Membrane exposes behavioral metrics via GetMetrics and ships a comprehensive evaluation suite covering retrieval quality, revision semantics, decay curves, trust gating, and vector-aware recall.
GetMetrics
GetMetrics returns a point-in-time *metrics.Snapshot collected by scanning all records in the store.
snap, err := m.GetMetrics(ctx)
if err != nil {
log.Fatal(err)
}
fmt.Printf("Total: %d, Usefulness: %.2f\n", snap.TotalRecords, snap.RetrievalUsefulness)
Call the GetMetrics gRPC method (no request body required). Returns the same JSON-encoded snapshot.
Example snapshot
{
"collected_at": "2026-02-05T14:23:10Z",
"total_records": 142,
"records_by_type": {
"episodic": 80,
"semantic": 35,
"competence": 15,
"plan_graph": 7,
"working": 5
},
"avg_salience": 0.62,
"avg_confidence": 0.78,
"salience_distribution": {
"0.0-0.2": 12,
"0.2-0.4": 18,
"0.4-0.6": 30,
"0.6-0.8": 45,
"0.8-1.0": 37
},
"active_records": 130,
"pinned_records": 3,
"total_audit_entries": 890,
"memory_growth_rate": 0.15,
"retrieval_usefulness": 0.42,
"competence_success_rate": 0.85,
"plan_reuse_frequency": 2.3,
"revision_rate": 0.08
}
Metrics reference
| Metric | Type | Description |
|---|
collected_at | string | RFC 3339 timestamp when the snapshot was collected |
total_records | int | Total number of records in the store |
records_by_type | map[string]int | Count of records per memory type |
avg_salience | float64 | Mean salience across all records |
avg_confidence | float64 | Mean confidence across all records |
salience_distribution | map[string]int | Record counts in 0.2-wide salience buckets |
active_records | int | Records with salience > 0 |
pinned_records | int | Records with lifecycle.pinned = true |
total_audit_entries | int | Total audit log entries across all records |
memory_growth_rate | float64 | Fraction of records created in the last 24 hours |
retrieval_usefulness | float64 | Ratio of reinforce audit actions to total audit entries |
competence_success_rate | float64 | Average SuccessRate across all competence records |
plan_reuse_frequency | float64 | Average ExecutionCount across all plan_graph records |
revision_rate | float64 | Fraction of audit entries that are supersede, fork, or merge operations |
Interpreting key metrics
retrieval_usefulness — A high value (near 1.0) means retrieved records are frequently reinforced after use, indicating good retrieval quality. A low value may indicate the retrieval is surfacing records that aren’t actually useful.

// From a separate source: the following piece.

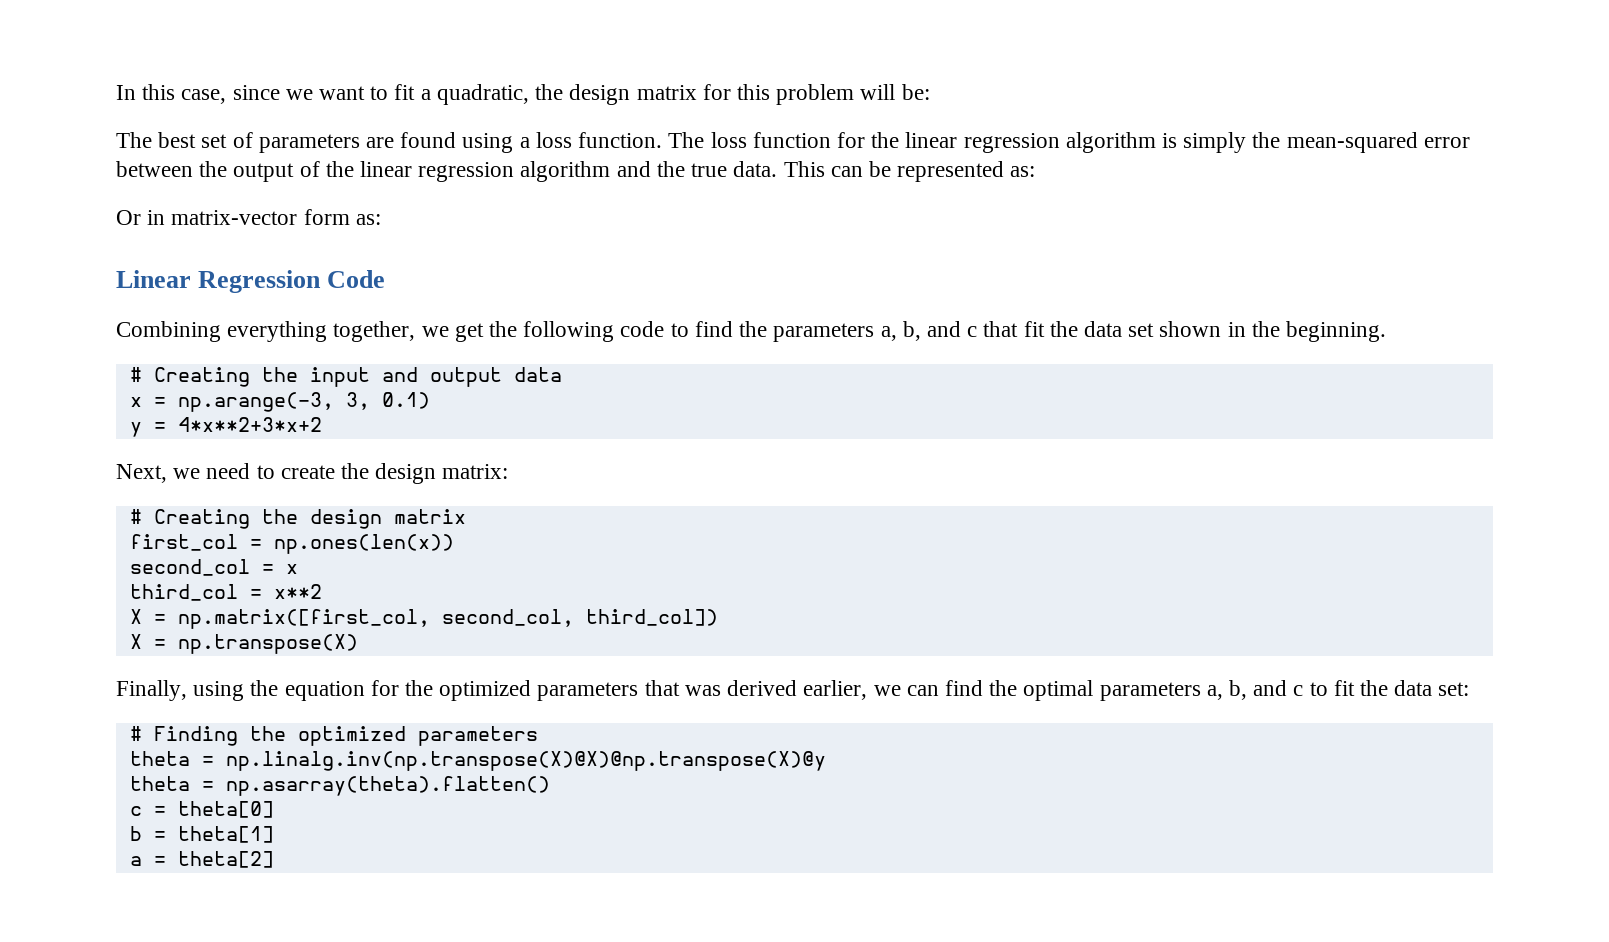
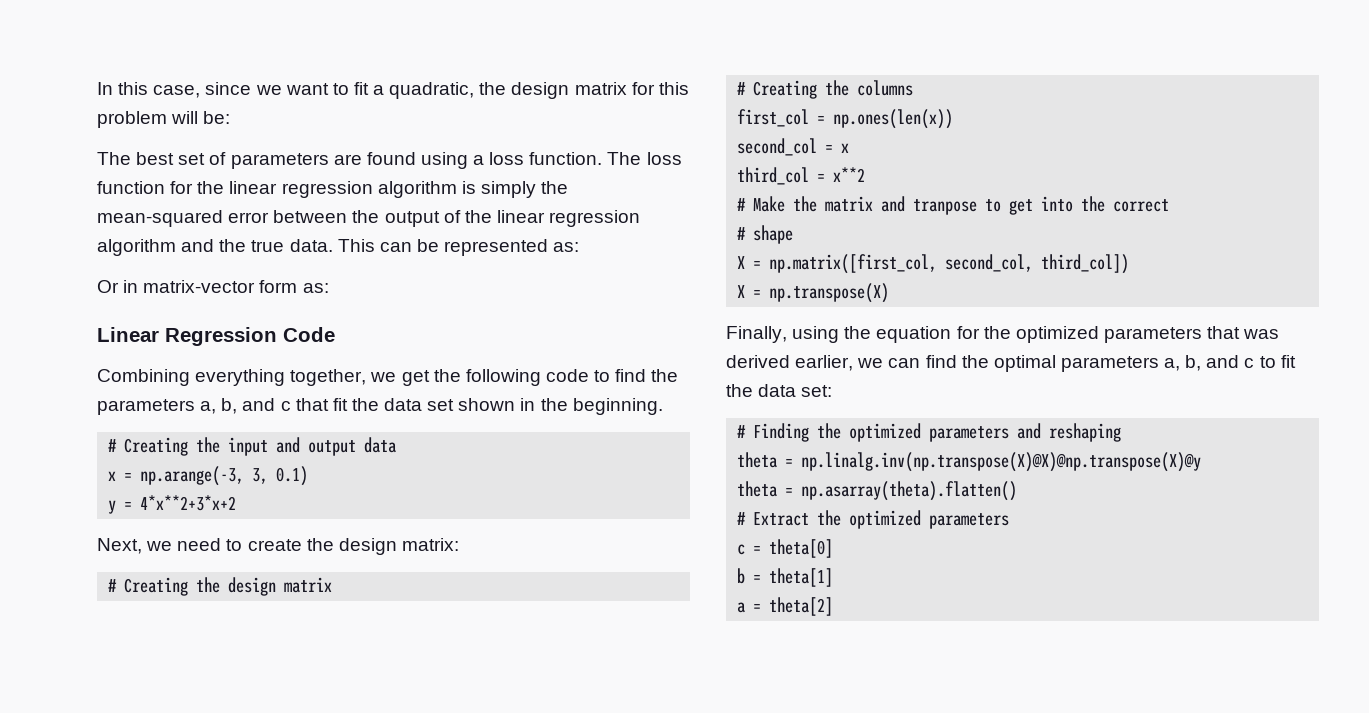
(466, 516) none -> [737,80,914,99] // # Creating the columns
(322, 591) none -> [737,196,1170,215] [737,225,794,244] // # Make the matrix and tranpose to get into the correct // # shape
(538, 736) none -> [1017,423,1122,442] and reshaping
(550, 786) none -> [737,510,1010,529] // # Extract the optimized parameters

memory_growth_rate — Tracks how fast the substrate is growing. A rate near 1.0 means almost all records were created in the last 24 hours, which may indicate runaway ingestion or a new agent start.
revision_rate — Measures how often the knowledge base is being revised. A very low rate may indicate the agent isn’t learning from feedback; a very high rate may indicate instability in the knowledge base.
Evaluation suite
The eval suite covers functional correctness across all major subsystems.
Run everything
This runs all Go-based eval tests and the vector end-to-end evaluation script.
Targeted capability evals
make eval-typed # Memory type handling
make eval-revision # Revision semantics
make eval-decay # Decay curves and pruning
make eval-trust # Trust-gated retrieval
make eval-competence # Competence learning
make eval-plan # Plan graph operations
make eval-consolidation # Episodic consolidation
make eval-metrics # Observability metrics
make eval-invariants # System invariants
make eval-grpc # gRPC endpoint coverage
Each target maps to a go test run against the ./tests package with a specific -run filter.
Recall regression tests
The recall regression test validates that the retrieval layer returns expected records given a known corpus:
go test ./tests -run TestRetrievalRecallAtK
This test checks recall@k for a fixed set of records and queries, failing if recall drops below the configured threshold. Use it as a canary to detect regressions in retrieval ordering or trust filtering.
Vector end-to-end metrics
The vector E2E evaluation requires Python and measures recall, precision, MRR, and NDCG over a synthetic corpus with pgvector-backed retrieval.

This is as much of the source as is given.